Es sei wirklich unglaublich gewesen, erklärte Atef, als er plötzlich hörte, wie jemand seinen Namen rief. Abd Elqader war schon lange mit Atefs jüngerem Bruder befreundet. Als er Atef dann in der Unterkunft gesehen hatte, erkannte er ihn wieder – und das, so Atef scherzend, obwohl seine Haare mittlerweile grau geworden waren. Atef erklärte, dass er nicht sofort erkannt habe, wer ihn da gerufen hatte, als Abd Elqader ihm dann aber seinen Nachnamen verraten hatte, da erinnerte er sich an seinen alten Freund Bahaa. "Ich habe sofort gefragt, ob er ein Bruder von Bahaa ist", erzählte Atef und Abd Elqader habe neben sich gezeigt und gesagt: "Ja, da ist er".

Schöner Moment in traurigen Umständen


Es habe einen Moment gedauert, bis er das Gesicht seines alten Schulfreundes wiedererkannt hat, erklärte Atef. Aber dann machte es Klick. "Das war schön und irgendwie unglaublich", so Atef über den Moment als die beiden sich wiedertrafen. Natürlich hätten sie sich gefreut, berichtet er, aber es blieb das traurige und düstere Gefühl über die Umstände ihres Wiedersehens. Auch wenn es eine schöne Erfahrung war, so bleiben doch die ganzen Probleme des Krieges und der Flucht von denen sie, ihre Familien und Freunde betroffen sind. Und das Bewusstsein dieser Probleme mache die Freude über das Wiedersehen innerlich kaputt, so Atef.

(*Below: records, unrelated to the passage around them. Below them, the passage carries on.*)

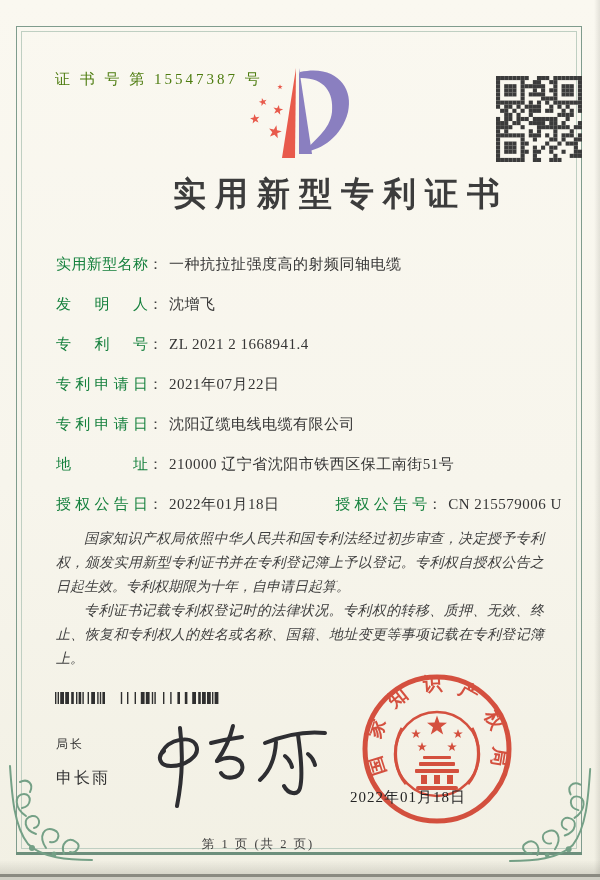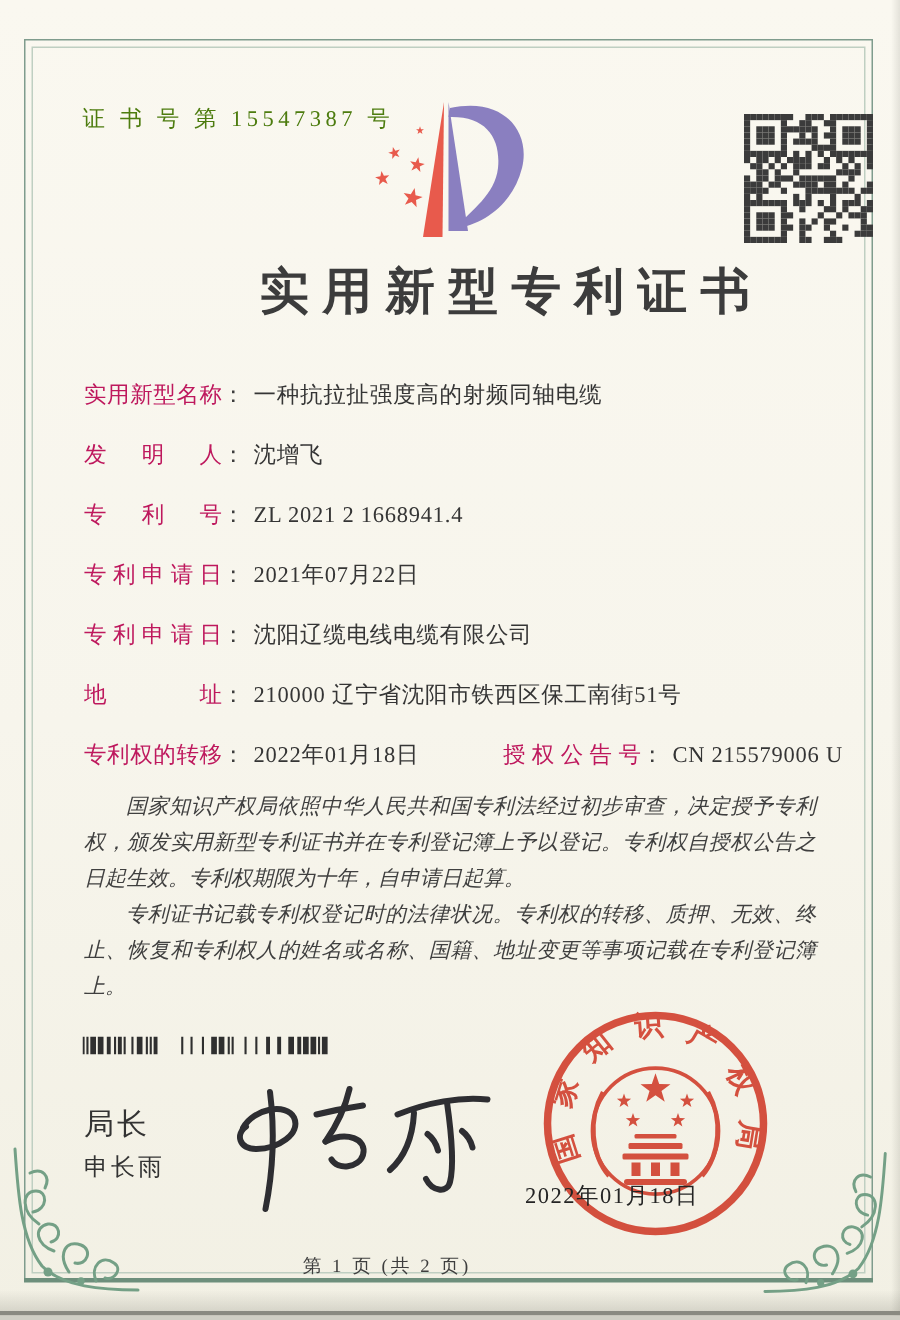"实用新型名称" .f-label { color: #be185d -> #15803d }
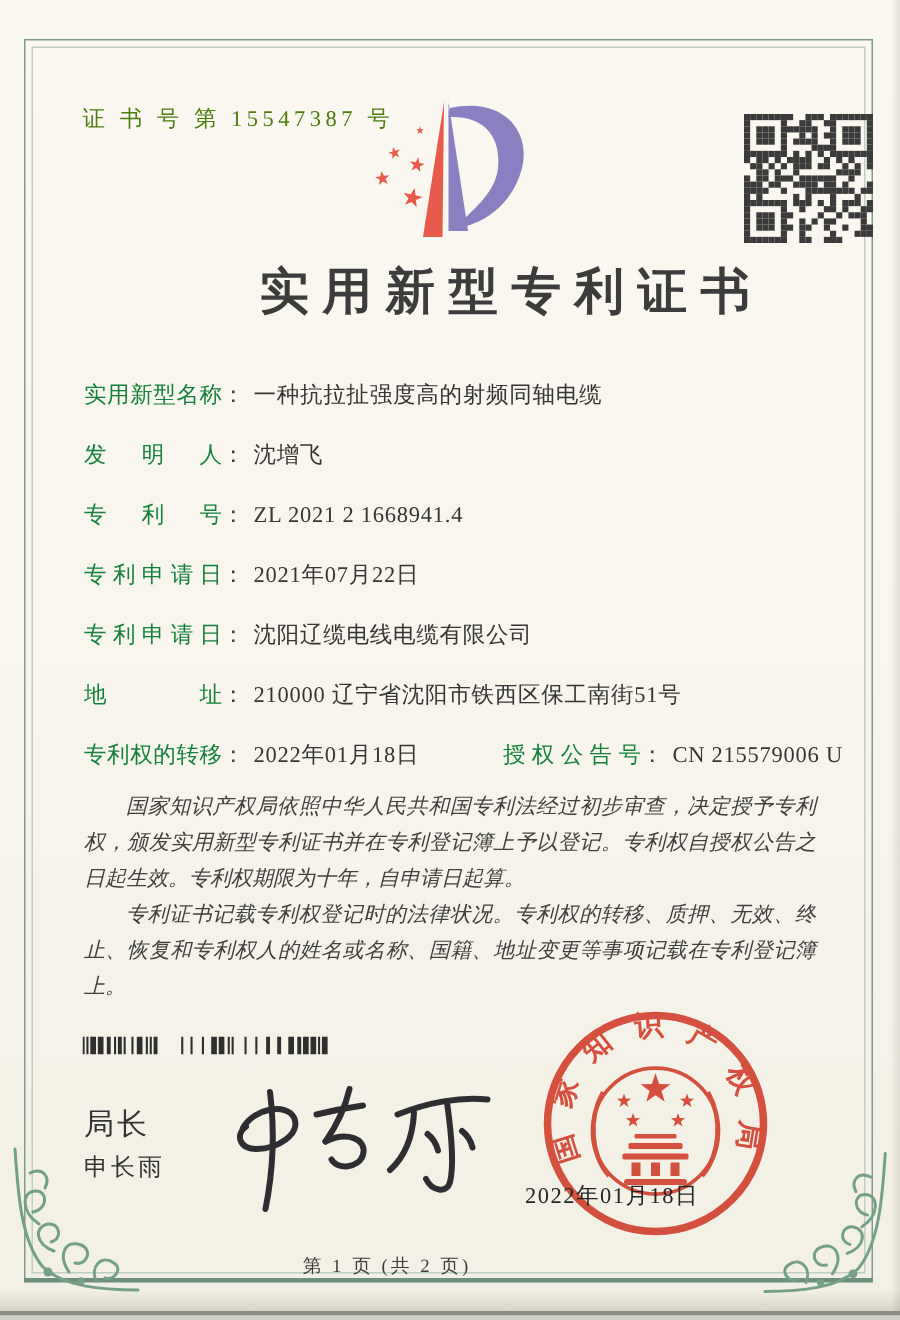"专利权的转移" span.f-label { text: 专利权的转移 -> 授权公告日 }
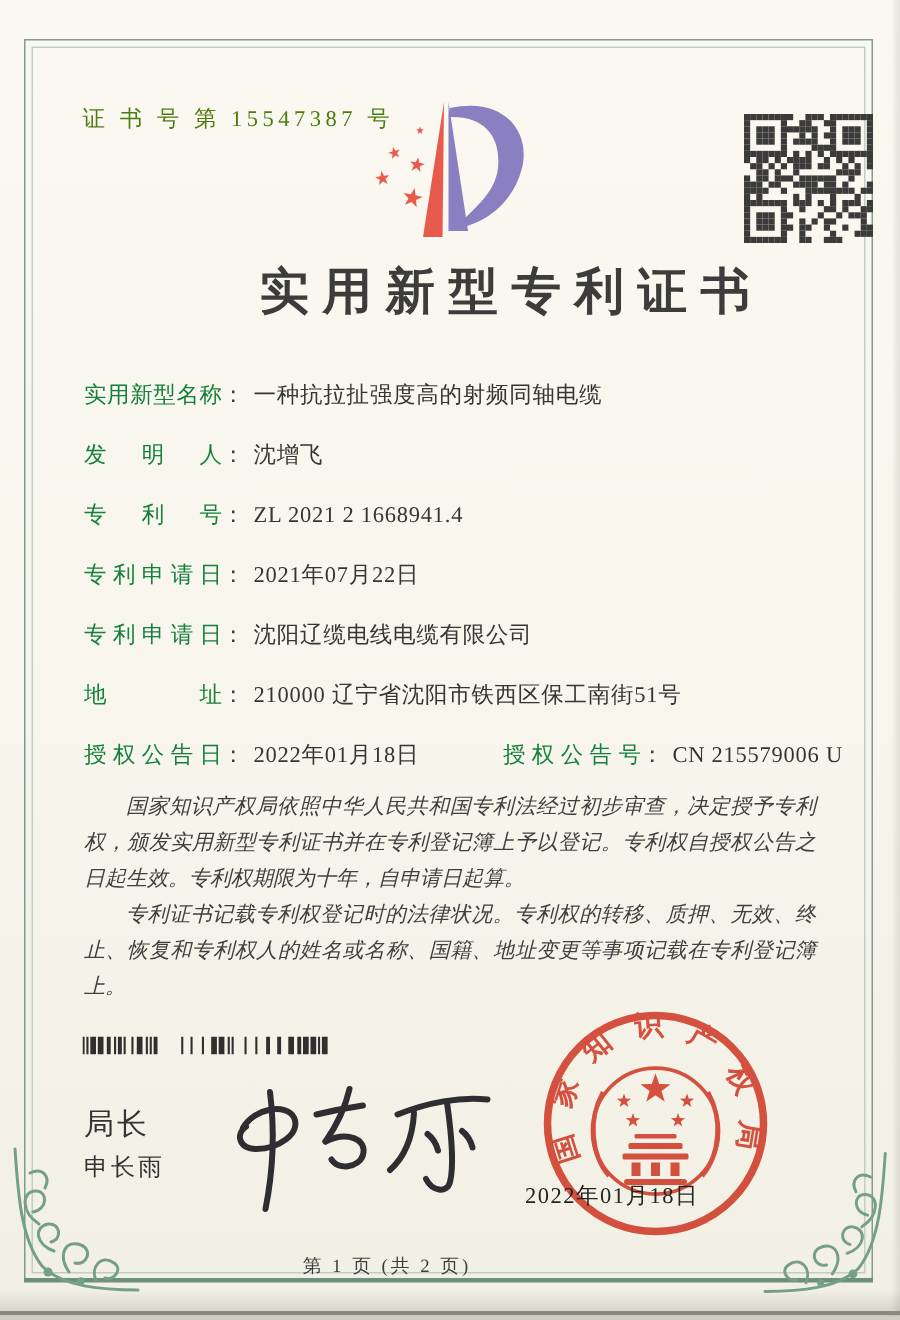"局长" .director-title { font-size: 20px -> 12px }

Atef plant bald nach Frankfurt zu ziehen, wo er Freunde hat, die sich bereits nach einem Zimmer oder einer Wohnung für ihn umschauen würden, erklärte er. Bahaa hingegen möchte gerne nach Salzgitter ziehen, wo bereits seine Cousine wohnt. Allzu lange werden beide also nicht mehr zusammen in Wolfenbüttel bleiben. Aber vielleicht schaffen sie es ja dieses mal, den Kontakt zu halten.